Joana Mertens

Misanthrop


Was würde ich dafür geben, mich jetzt verkriechen zu können. Die Türen hinter mir abzuschließen und einfach die Welt zu vergessen. Die Welt, in die ich nicht reingehöre. Einfach eine Decke über den Kopf ziehen zu können und die Augen schließen. Diese Menschenmasse macht mir Angst. So viele auf einen Haufen. Egal wo ich hinsehe, überall Menschen. Welche, die ich kenne, Fremde. Ich will weg hier. Am liebsten würde ich sogar anfangen zu weinen. Einfach so, ohne Grund. Es ist nicht so, dass ich dieses Gefühl dauernd habe, doch an Tagen wie diesem überkommt es mich, ohne, dass ich etwas dagegen tun kann. Vielleicht wirkt es auf Euch arrogant und eingebildet, wenn ich ohne Gesichtsausdruck neben euch stehe und nicht über die Witze lachen kann, die euch die Tränen in die Augen schießen lassen. Das muss die berühmte unerträgliche Leichtigkeit des Seins sein. Ohne Sorgen oder Ängste ein Leben zu leben. Ich bin sicher, sogar ihr habt Angst. Wie schafft ihr es, sie so gut zu verstecken, nicht zu zeigen und zu verdrängen. Wie? Ich halte es nicht mehr aus, es macht mich krank. Eure Nähe macht mir Angst, Eure eiskalte Nähe. Überall Gemurmel und Stimmen, niemals Ruhe, ständiges Gelächter. Es tut mir leid, ich würde Euch so gerne verstehen, doch es ist mir nicht möglich. Nehmt´s mir nicht übel, ich gehe.
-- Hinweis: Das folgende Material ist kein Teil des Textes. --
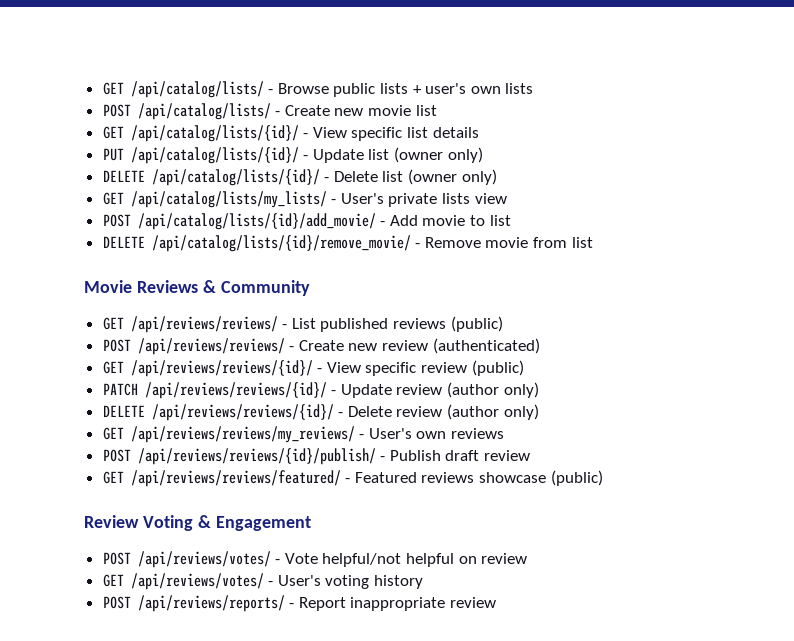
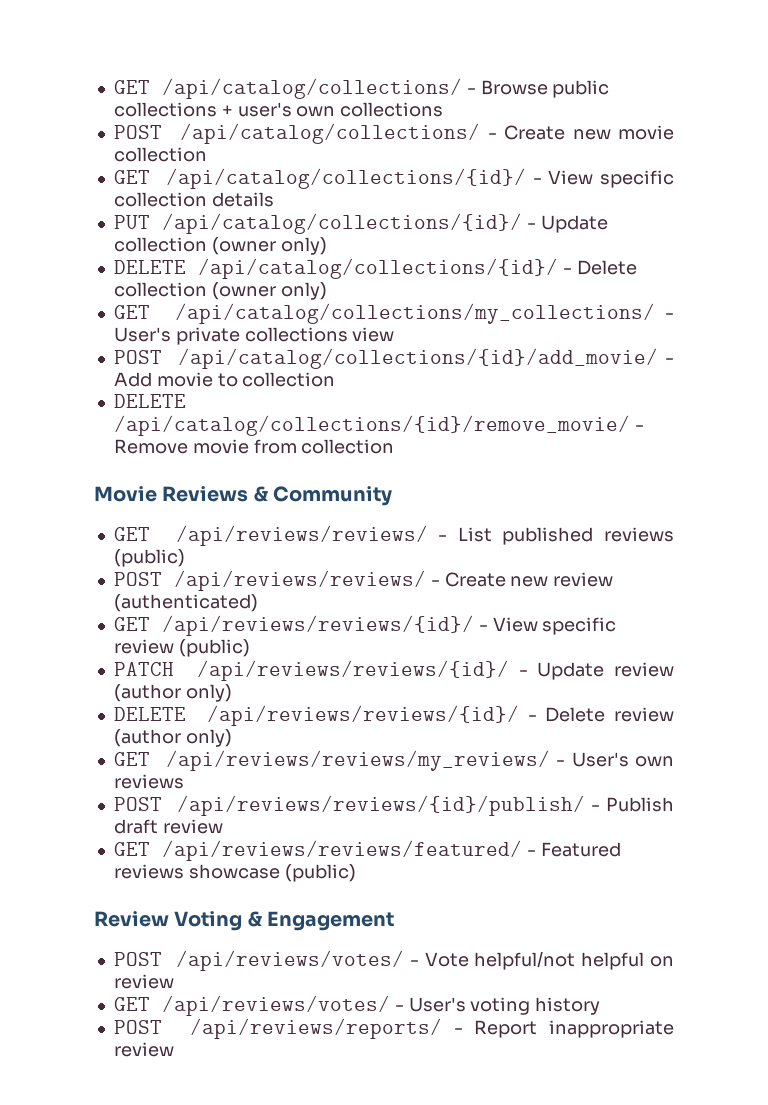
- GET /api/catalog/lists/ - Browse public lists + user's own lists
- POST /api/catalog/lists/ - Create new movie list
- GET /api/catalog/lists/{id}/ - View specific list details
+ GET /api/catalog/collections/ - Browse public collections + user's own collections
+ POST /api/catalog/collections/ - Create new movie collection
+ GET /api/catalog/collections/{id}/ - View specific collection details
- PUT /api/catalog/lists/{id}/ - Update list (owner only)
+ PUT /api/catalog/collections/{id}/ - Update collection (owner only)
- DELETE /api/catalog/lists/{id}/ - Delete list (owner only)
+ DELETE /api/catalog/collections/{id}/ - Delete collection (owner only)
- GET /api/catalog/lists/my_lists/ - User's private lists view
+ GET /api/catalog/collections/my_collections/ - User's private collections view
- POST /api/catalog/lists/{id}/add_movie/ - Add movie to list
- DELETE /api/catalog/lists/{id}/remove_movie/ - Remove movie from list
+ POST /api/catalog/collections/{id}/add_movie/ - Add movie to collection
+ DELETE /api/catalog/collections/{id}/remove_movie/ - Remove movie from collection

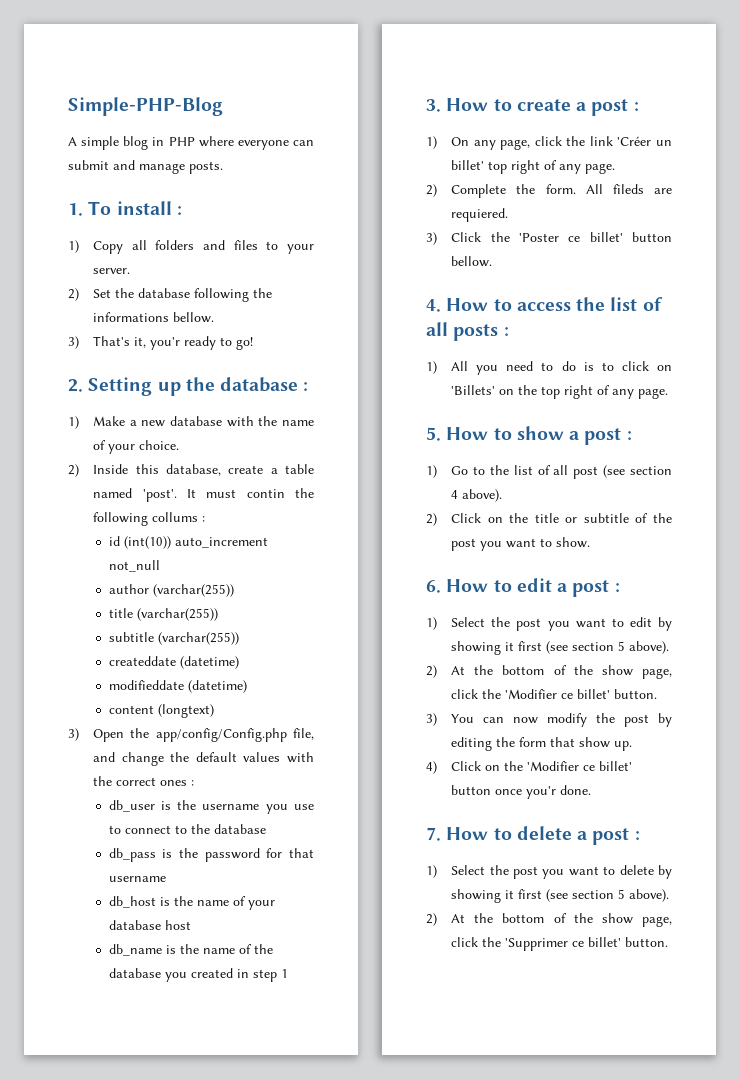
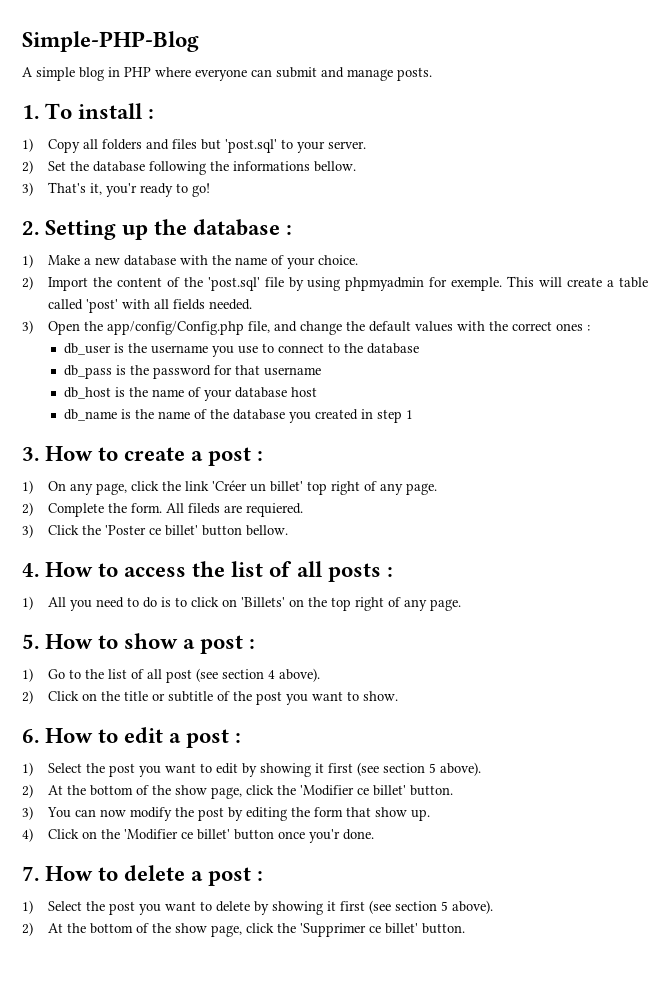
- 1) Copy all folders and files to your server.
+ 1) Copy all folders and files but 'post.sql' to your server.
- 2) Inside this database, create a table named 'post'. It must contin the following collums :
- id (int(10)) auto_increment not_null
- author (varchar(255))
- title (varchar(255))
- subtitle (varchar(255))
- createddate (datetime)
- modifieddate (datetime)
- content (longtext)
+ 2) Import the content of the 'post.sql' file by using phpmyadmin for exemple. This will create a table called 'post' with all fields needed.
Endlich, weg von dem allem. Ich kann es nicht mehr ertragen. Jedesmal das gleiche. Was mache ich eigentlich hier? Könnt ihr mich nicht in Ruhe lassen? Warum versteht ihr nicht, dass ich mich in Eurer Nähe nicht wohl fühle, dass ich lieber laut schreien möchte, als Euch zuzuhören? Ich bin nichts Besseres als ihr! Wir sind gleich und doch unendlich verschieden. Wir werden nie lernen können uns zu verstehen. Ihr könntet mich nicht verstehen. Ich verlange auch gar nicht, dass ihr es versucht.
Lebt, lebt weiter wie bisher, doch lasst mich in Ruhe. Zwingt mich nicht, ich lasse das nicht zu. Je größer die Menge ist, in der ich stehe, desto einsamer fühle ich mich, doch das würdet ihr nie nachfühlen können.
Wie konnte es dazu kommen? Wieso bin ich so geworden? Oder war ich von Anfang an so? Vielleicht ist es Schüchternheit. Nein, das kann es eigentlich nicht sein. Nennt man das introvertiert? Ist es das?
Wenn ich Euch ansehe, wie glücklich ihr mit Euch selbst seid, wie viel Spaß Euch euer Leben macht, ich könnte neidisch werden. Manchmal wünschte ich, ich könnte mit Euch lachen, könnte einfach so mit Euch losziehen und so sein wie alle anderen.